Records excerpted from a collection
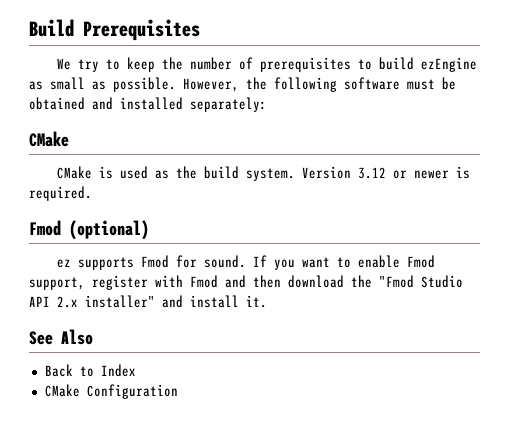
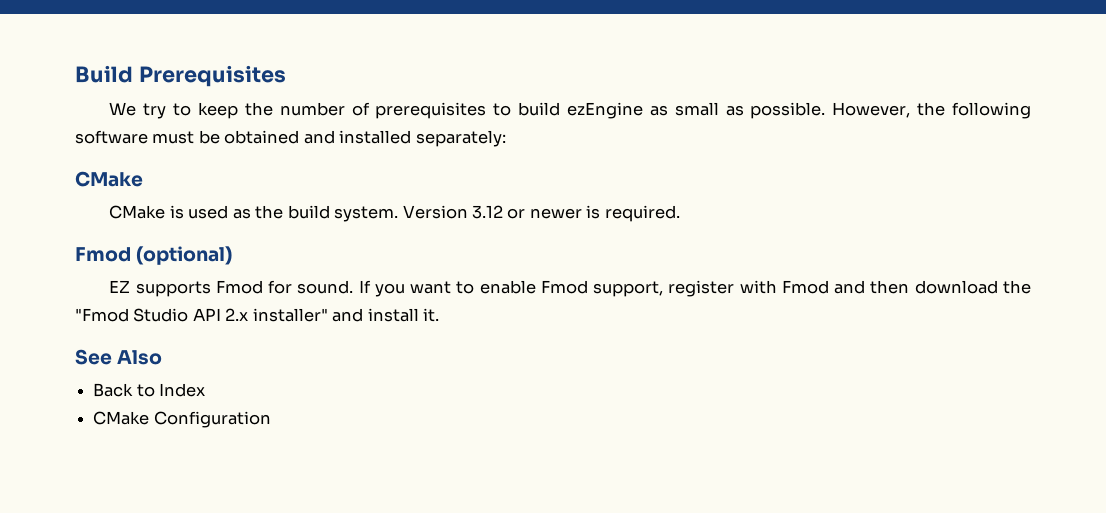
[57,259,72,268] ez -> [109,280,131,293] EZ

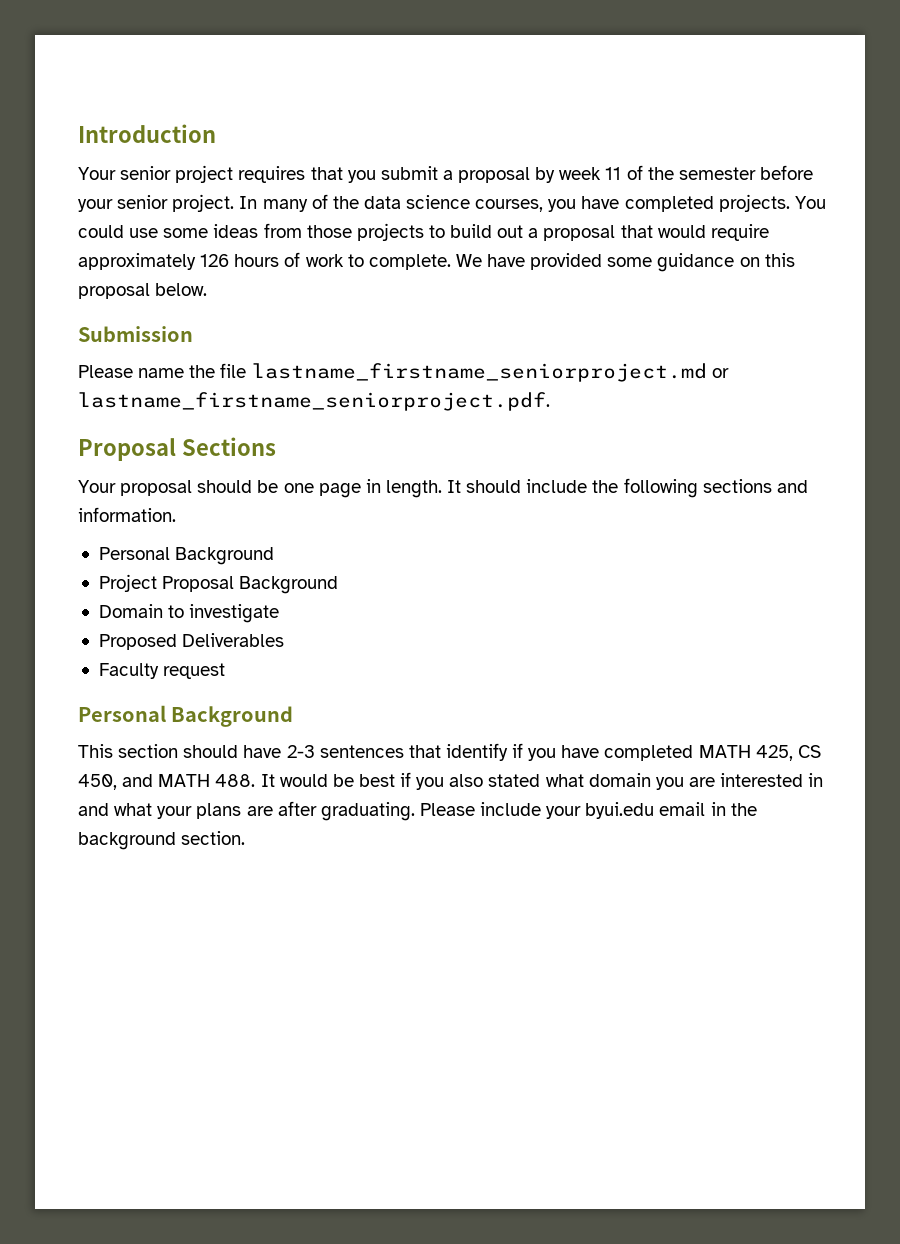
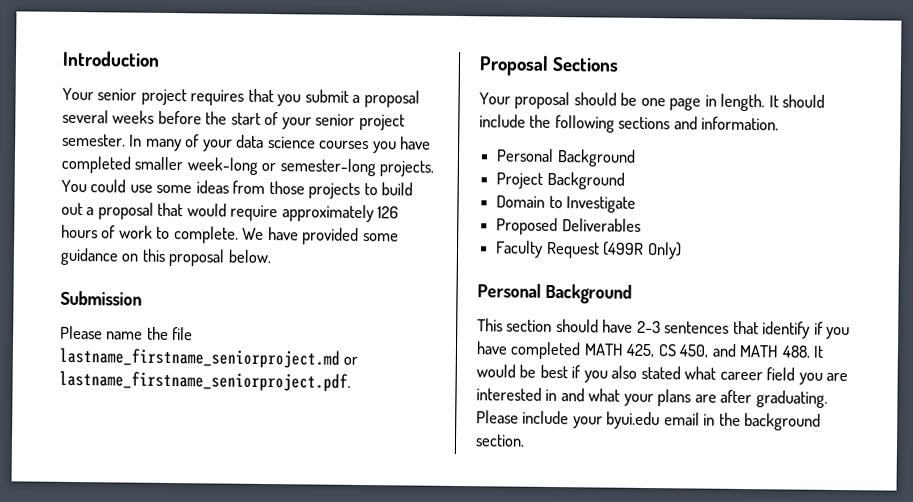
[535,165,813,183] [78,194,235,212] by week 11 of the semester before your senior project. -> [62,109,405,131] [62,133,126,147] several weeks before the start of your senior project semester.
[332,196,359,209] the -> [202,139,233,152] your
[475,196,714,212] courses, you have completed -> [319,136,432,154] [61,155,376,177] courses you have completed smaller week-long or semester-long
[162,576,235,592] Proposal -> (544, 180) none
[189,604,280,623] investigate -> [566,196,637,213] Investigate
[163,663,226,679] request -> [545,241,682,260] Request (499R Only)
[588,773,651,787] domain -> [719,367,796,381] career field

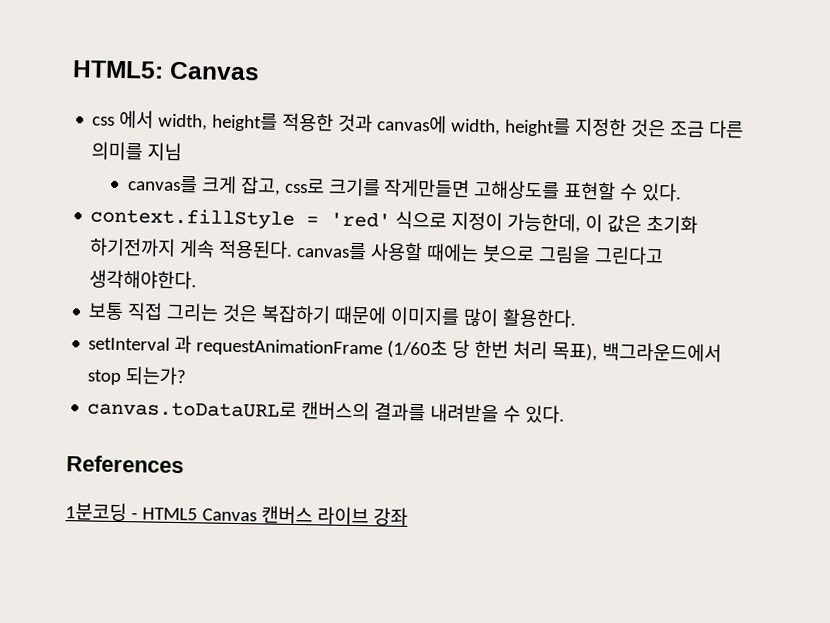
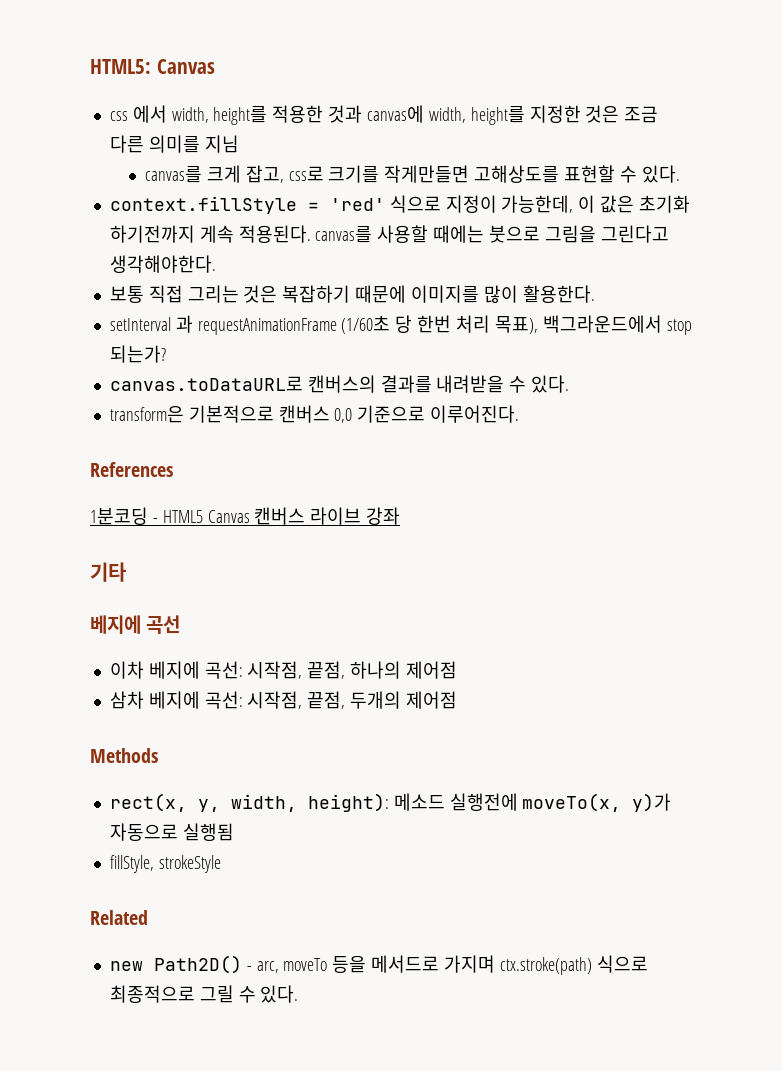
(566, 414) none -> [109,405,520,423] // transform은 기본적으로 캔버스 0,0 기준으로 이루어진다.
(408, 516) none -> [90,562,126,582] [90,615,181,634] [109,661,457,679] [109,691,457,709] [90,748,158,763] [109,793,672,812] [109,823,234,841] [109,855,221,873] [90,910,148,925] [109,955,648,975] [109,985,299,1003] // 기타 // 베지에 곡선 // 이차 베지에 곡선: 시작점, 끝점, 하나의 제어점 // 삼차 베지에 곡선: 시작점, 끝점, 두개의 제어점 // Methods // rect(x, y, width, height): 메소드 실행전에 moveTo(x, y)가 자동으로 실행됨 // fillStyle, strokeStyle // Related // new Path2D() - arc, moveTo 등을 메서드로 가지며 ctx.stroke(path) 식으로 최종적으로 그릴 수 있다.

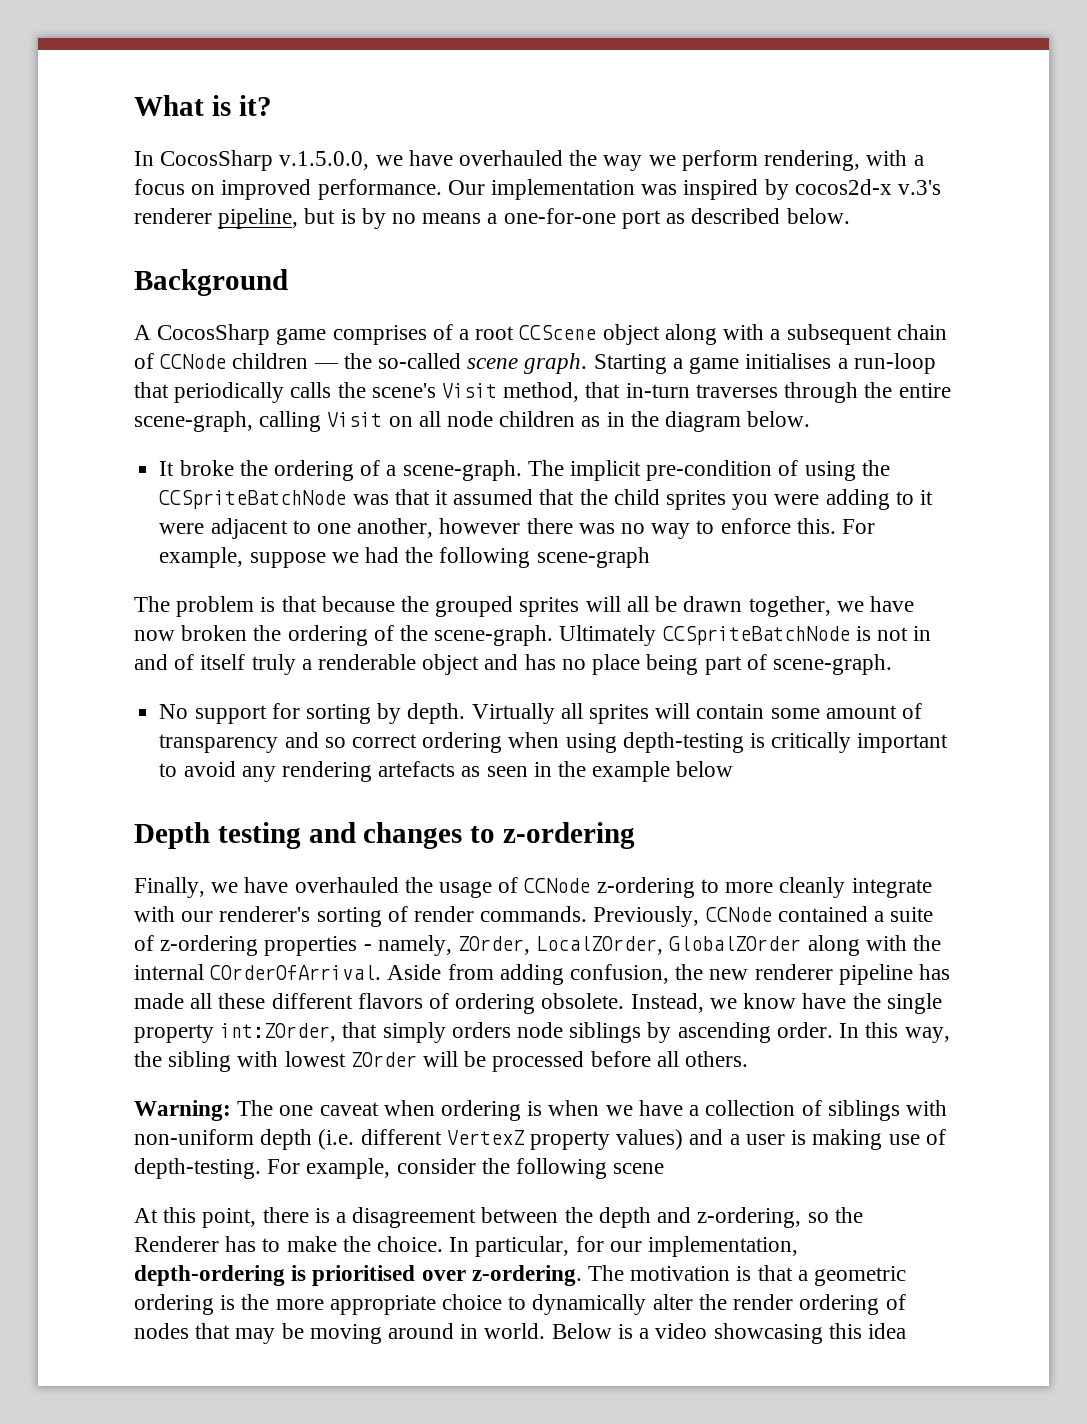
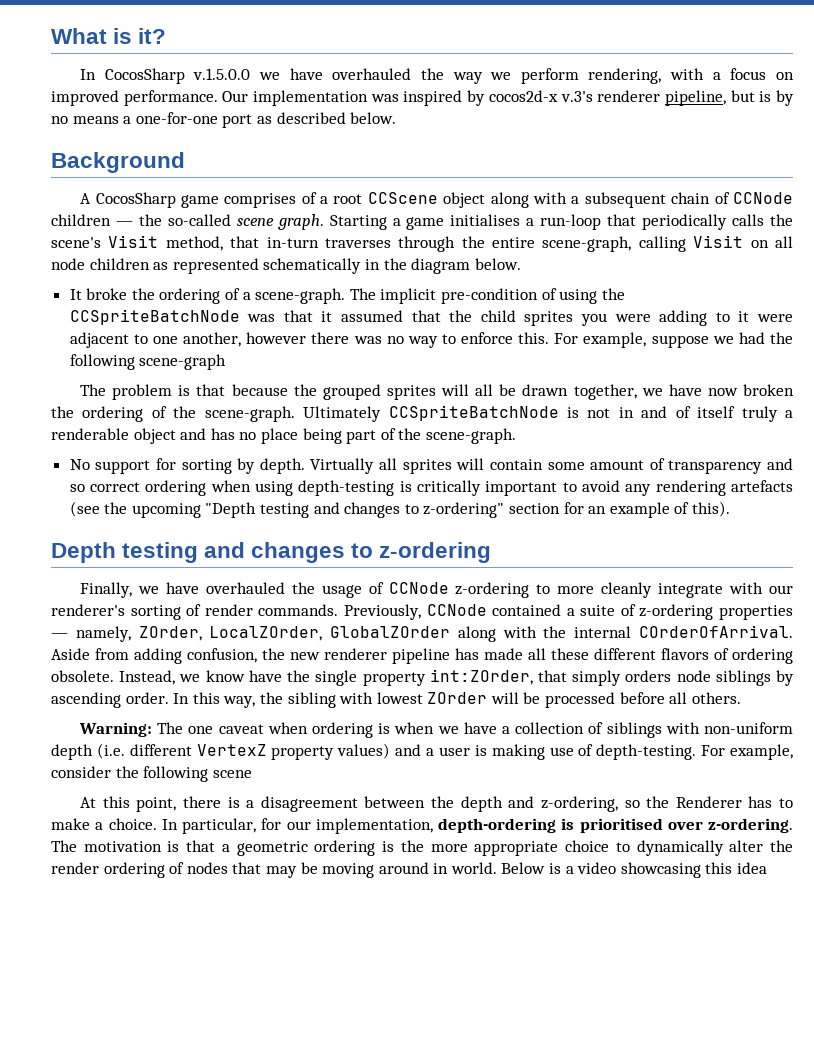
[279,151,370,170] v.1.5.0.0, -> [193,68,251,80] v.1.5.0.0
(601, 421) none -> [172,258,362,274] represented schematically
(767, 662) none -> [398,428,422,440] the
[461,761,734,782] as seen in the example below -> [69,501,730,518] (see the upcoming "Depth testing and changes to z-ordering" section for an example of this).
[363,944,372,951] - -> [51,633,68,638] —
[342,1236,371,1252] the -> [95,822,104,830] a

WHAT THE EXERCISE ASKS: Retype, word for word, the line containing "[588,773,651,787] domain ->" and each line after it through the end of the data, leaving any picture out.

WRITTEN SOLUTION:
[588,773,651,787] domain -> [719,367,796,381] career field

(566, 414) none -> [109,405,520,423] // transform은 기본적으로 캔버스 0,0 기준으로 이루어진다.
(408, 516) none -> [90,562,126,582] [90,615,181,634] [109,661,457,679] [109,691,457,709] [90,748,158,763] [109,793,672,812] [109,823,234,841] [109,855,221,873] [90,910,148,925] [109,955,648,975] [109,985,299,1003] // 기타 // 베지에 곡선 // 이차 베지에 곡선: 시작점, 끝점, 하나의 제어점 // 삼차 베지에 곡선: 시작점, 끝점, 두개의 제어점 // Methods // rect(x, y, width, height): 메소드 실행전에 moveTo(x, y)가 자동으로 실행됨 // fillStyle, strokeStyle // Related // new Path2D() - arc, moveTo 등을 메서드로 가지며 ctx.stroke(path) 식으로 최종적으로 그릴 수 있다.

[279,151,370,170] v.1.5.0.0, -> [193,68,251,80] v.1.5.0.0
(601, 421) none -> [172,258,362,274] represented schematically
(767, 662) none -> [398,428,422,440] the
[461,761,734,782] as seen in the example below -> [69,501,730,518] (see the upcoming "Depth testing and changes to z-ordering" section for an example of this).
[363,944,372,951] - -> [51,633,68,638] —
[342,1236,371,1252] the -> [95,822,104,830] a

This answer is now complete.